11. tried to see if I can stop the instances and restart them again, so they would spread across the two computes, and found I can't stop the VMs. 
12. checked the compute node, and saw that it has a cycling message in the nova-compute log:
2016-04-13 15:11:30.687 30346 ERROR oslo_messaging._drivers.impl_rabbit [req-377bb6b2-4ed0-47d8-aa4e-a4c85a8dc8d1 - - - - -] AMQP server 192.168.100.13:5672 closed the connection.

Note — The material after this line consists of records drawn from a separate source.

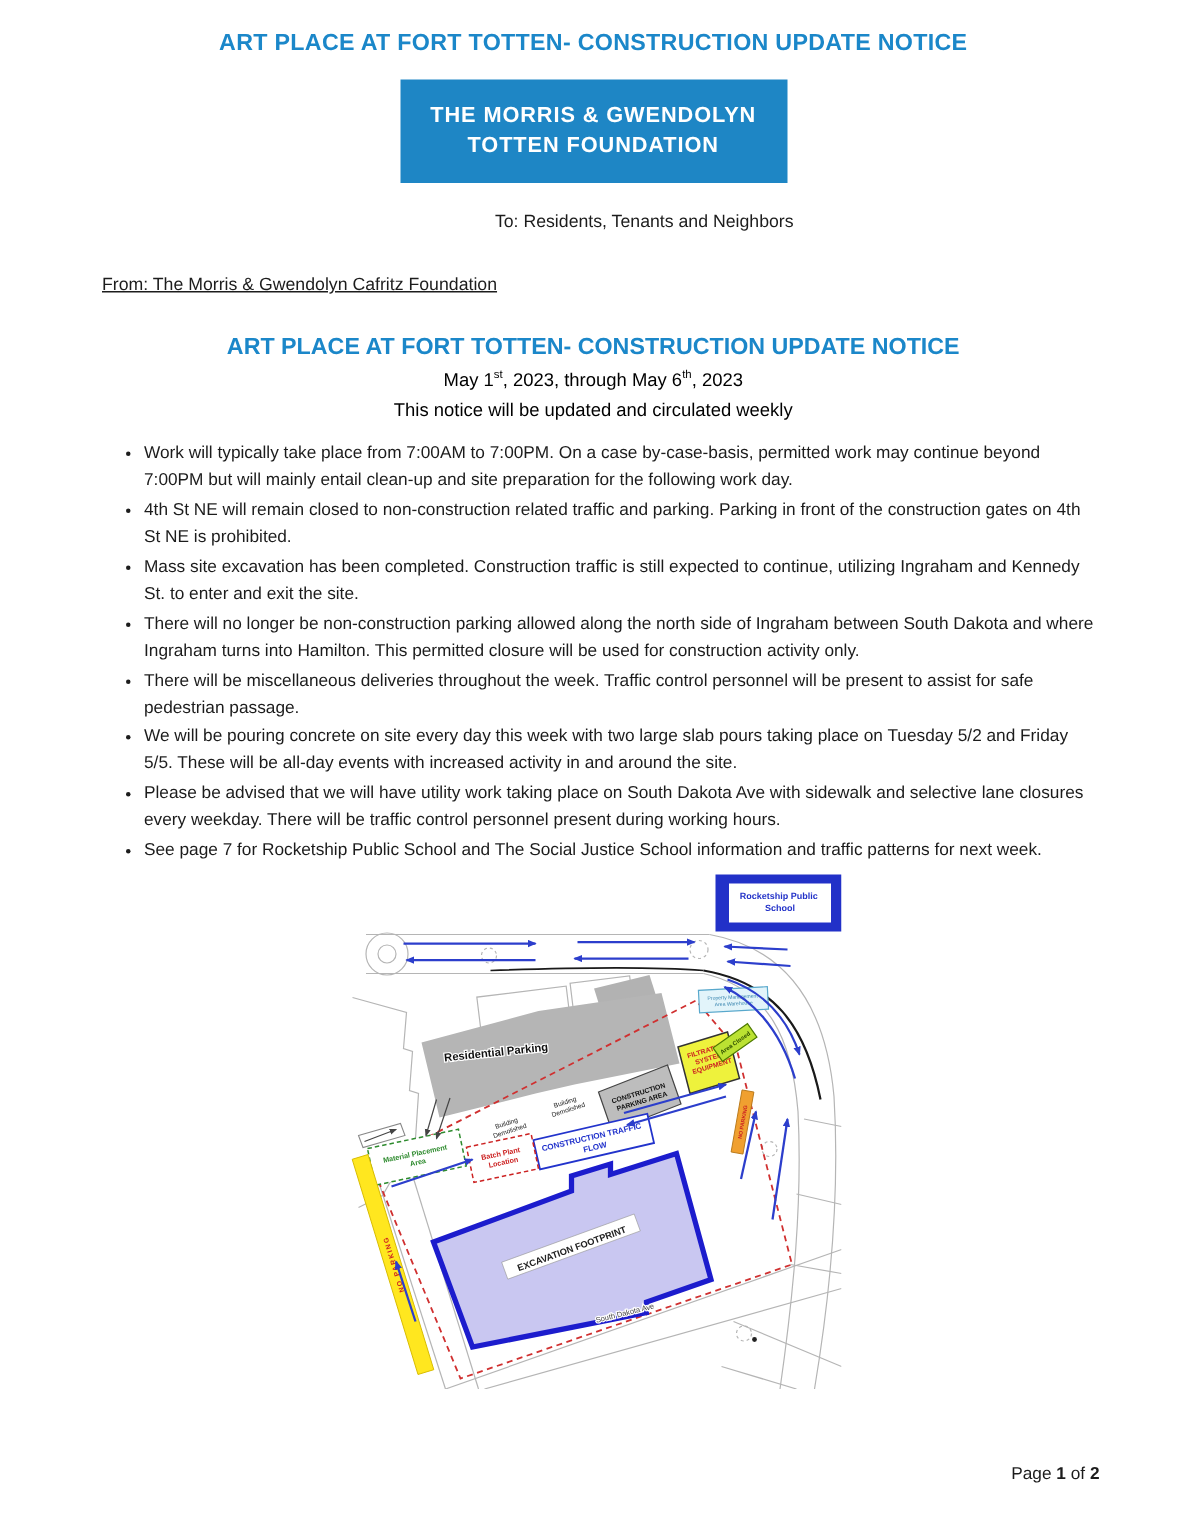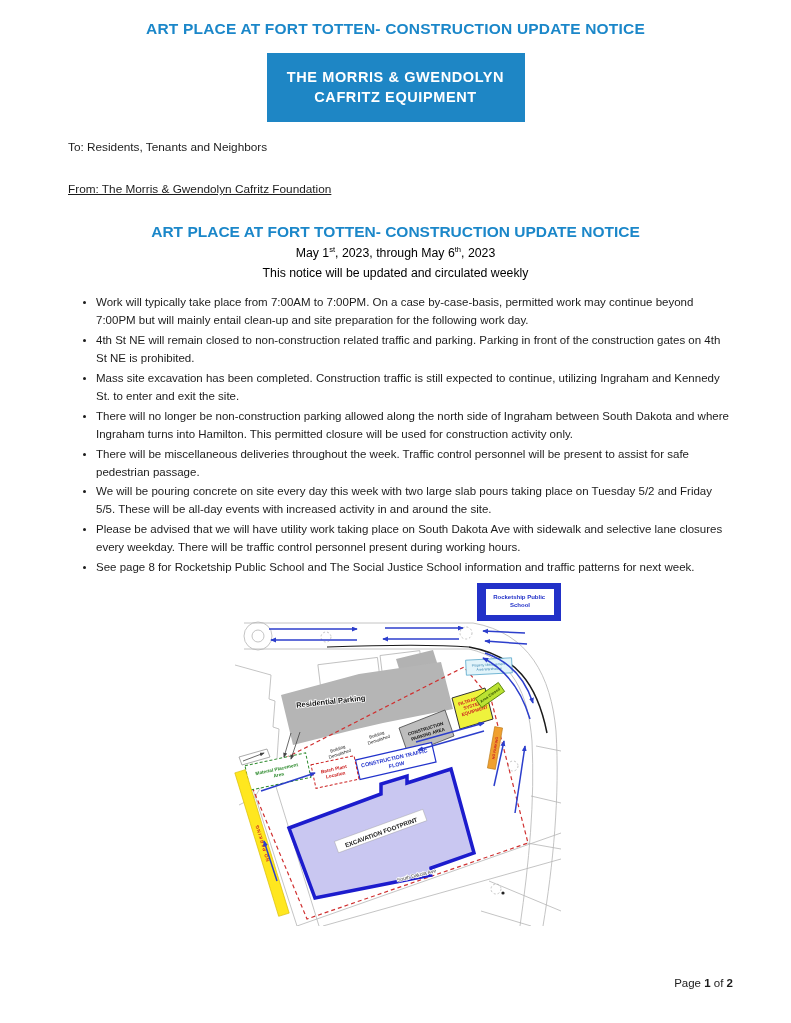"CAFRITZ EQUIPMENT" div { text: CAFRITZ EQUIPMENT -> TOTTEN FOUNDATION }
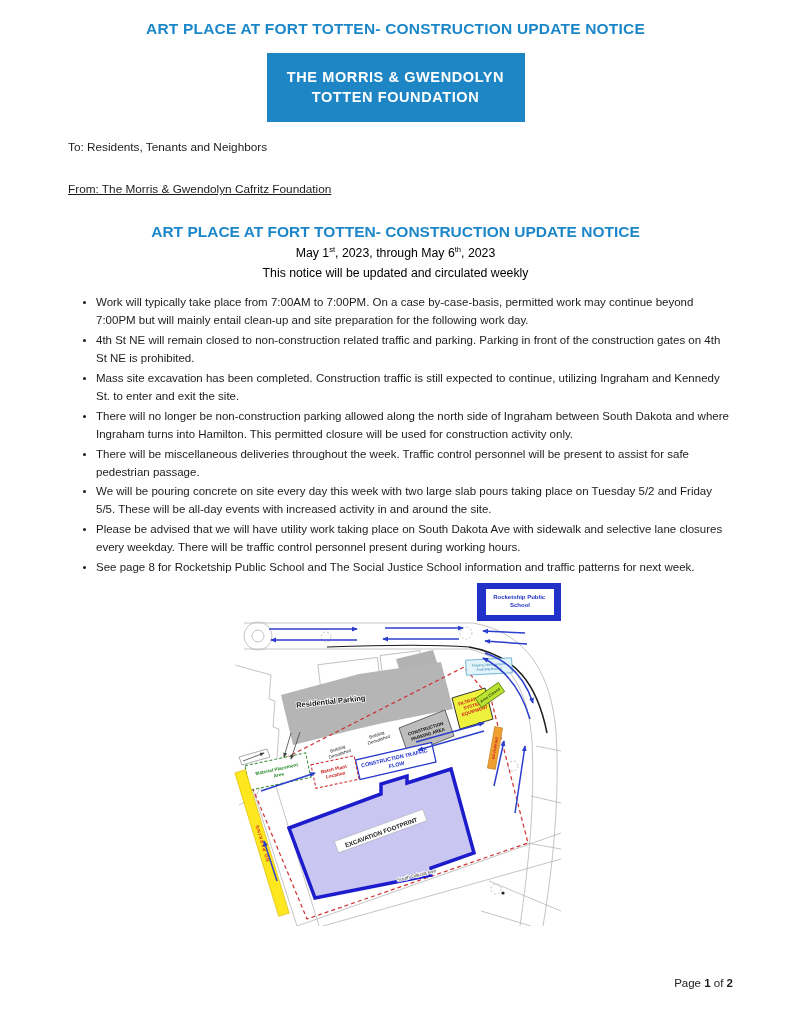"To: Residents, Tenants and Neighbors" .to-line { text-align: none -> center }
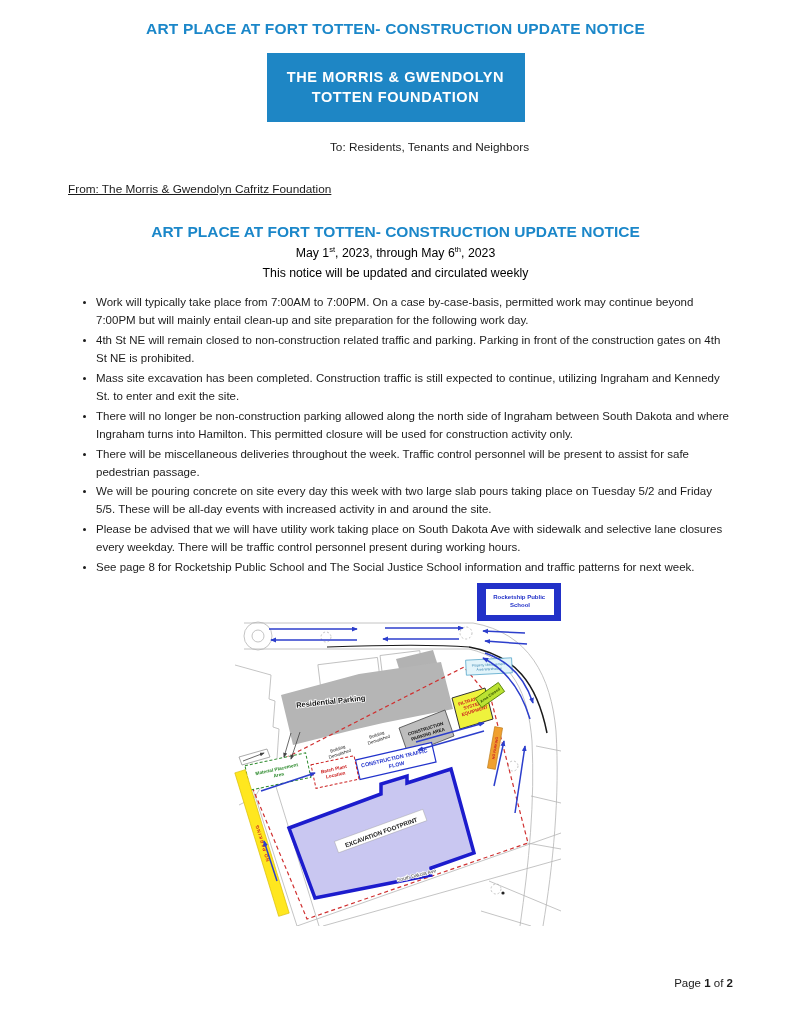"See page 8 for Rocketship" li { text: 8 -> 7 }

Check login credentials: Socket closed

Version-Release number of selected component (if applicable):
7.3GA on the overcloud

Undercloud on 8 puddle:
python-django-openstack-auth-2.0.1-1.2.el7ost.noarch
openstack-dashboard-8.0.1-2.el7ost.noarch
openstack-heat-engine-5.0.1-5.el7ost.noarch
openstack-nova-scheduler-12.0.2-5.el7ost.noarch
openstack-neutron-ml2-7.0.1-15.el7ost.noarch
openstack-ironic-api-4.2.2-4.el7ost.noarch
openstack-ceilometer-collector-5.0.2-2.el7ost.noarch
openstack-ironic-inspector-2.2.5-2.el7ost.noarch
openstack-selinux-0.6.58-1.el7ost.noarch
openstack-tuskar-0.4.18-5.el7ost.noarch
openstack-tripleo-image-elements-0.9.9-1.el7ost.noarch
openstack-swift-2.5.0-2.el7ost.noarch
openstack-ceilometer-notification-5.0.2-2.el7ost.noarch
openstack-neutron-common-7.0.1-15.el7ost.noarch
python-openstackclient-1.7.2-1.el7ost.noarch
openstack-dashboard-theme-8.0.1-2.el7ost.noarch
openstack-heat-api-cloudwatch-5.0.1-5.el7ost.noarch
openstack-tempest-liberty-20160317.1.el7ost.noarch
openstack-nova-console-12.0.2-5.el7ost.noarch
openstack-nova-novncproxy-12.0.2-5.el7ost.noarch
openstack-ironic-conductor-4.2.2-4.el7ost.noarch
openstack-glance-11.0.1-4.el7ost.noarch
openstack-keystone-8.0.1-1.el7ost.noarch
openstack-puppet-modules-7.0.17-1.el7ost.noarch
openstack-tripleo-0.0.7-1.el7ost.noarch
openstack-nova-cert-12.0.2-5.el7ost.noarch
openstack-neutron-openvswitch-7.0.1-15.el7ost.noarch
openstack-ceilometer-alarm-5.0.2-2.el7ost.noarch
openstack-swift-object-2.5.0-2.el7ost.noarch
openstack-heat-templates-0-0.8.20150605git.el7ost.noarch
openstack-tuskar-ui-0.4.0-5.el7ost.noarch
openstack-utils-2014.2-1.el7ost.noarch
openstack-tripleo-heat-templates-kilo-0.8.14-7.el7ost.noarch
openstack-ceilometer-common-5.0.2-2.el7ost.noarch
openstack-ironic-common-4.2.2-4.el7ost.noarch
openstack-heat-common-5.0.1-5.el7ost.noarch
openstack-heat-api-cfn-5.0.1-5.el7ost.noarch
openstack-nova-conductor-12.0.2-5.el7ost.noarch
openstack-ceilometer-central-5.0.2-2.el7ost.noarch
redhat-access-plugin-openstack-7.0.0-0.el7ost.noarch
openstack-tripleo-heat-templates-0.8.14-7.el7ost.noarch
openstack-ceilometer-polling-5.0.2-2.el7ost.noarch
openstack-tripleo-common-0.3.1-1.el7ost.noarch
openstack-heat-api-5.0.1-5.el7ost.noarch
openstack-nova-api-12.0.2-5.el7ost.noarch
openstack-swift-proxy-2.5.0-2.el7ost.noarch
openstack-swift-container-2.5.0-2.el7ost.noarch
openstack-nova-common-12.0.2-5.el7ost.noarch
openstack-nova-compute-12.0.2-5.el7ost.noarch
openstack-neutron-7.0.1-15.el7ost.noarch
openstack-ceilometer-api-5.0.2-2.el7ost.noarch
openstack-swift-account-2.5.0-2.el7ost.noarch
openstack-tuskar-ui-extras-0.0.4-2.el7ost.noarch
openstack-tripleo-puppet-elements-0.0.5-1.el7ost.noarch
openstack-swift-plugin-swift3-1.9-1.el7ost.noarch


How reproducible:
once so far

Steps to Reproduce:
1. see above
2.
3.

Actual results:
on the old compute, nova-compute service is stuck on starting

Expected results:

heat stack scale should work and nova should work
Additional info:

setup is available for investigation

Comment 2 Brad P. Crochet 2016-04-15 13:32:36 UTC
It appears that on the system in question, the overcloud deploy was run from a directory different from the initial run. What occurred was that the tripleo-overcloud-passwords file was regenerated (as was all of the passwords), and so it put the stack into an indeterminate state. If this can be reproduced when using the same password file, then please reopen. Otherwise, closing this.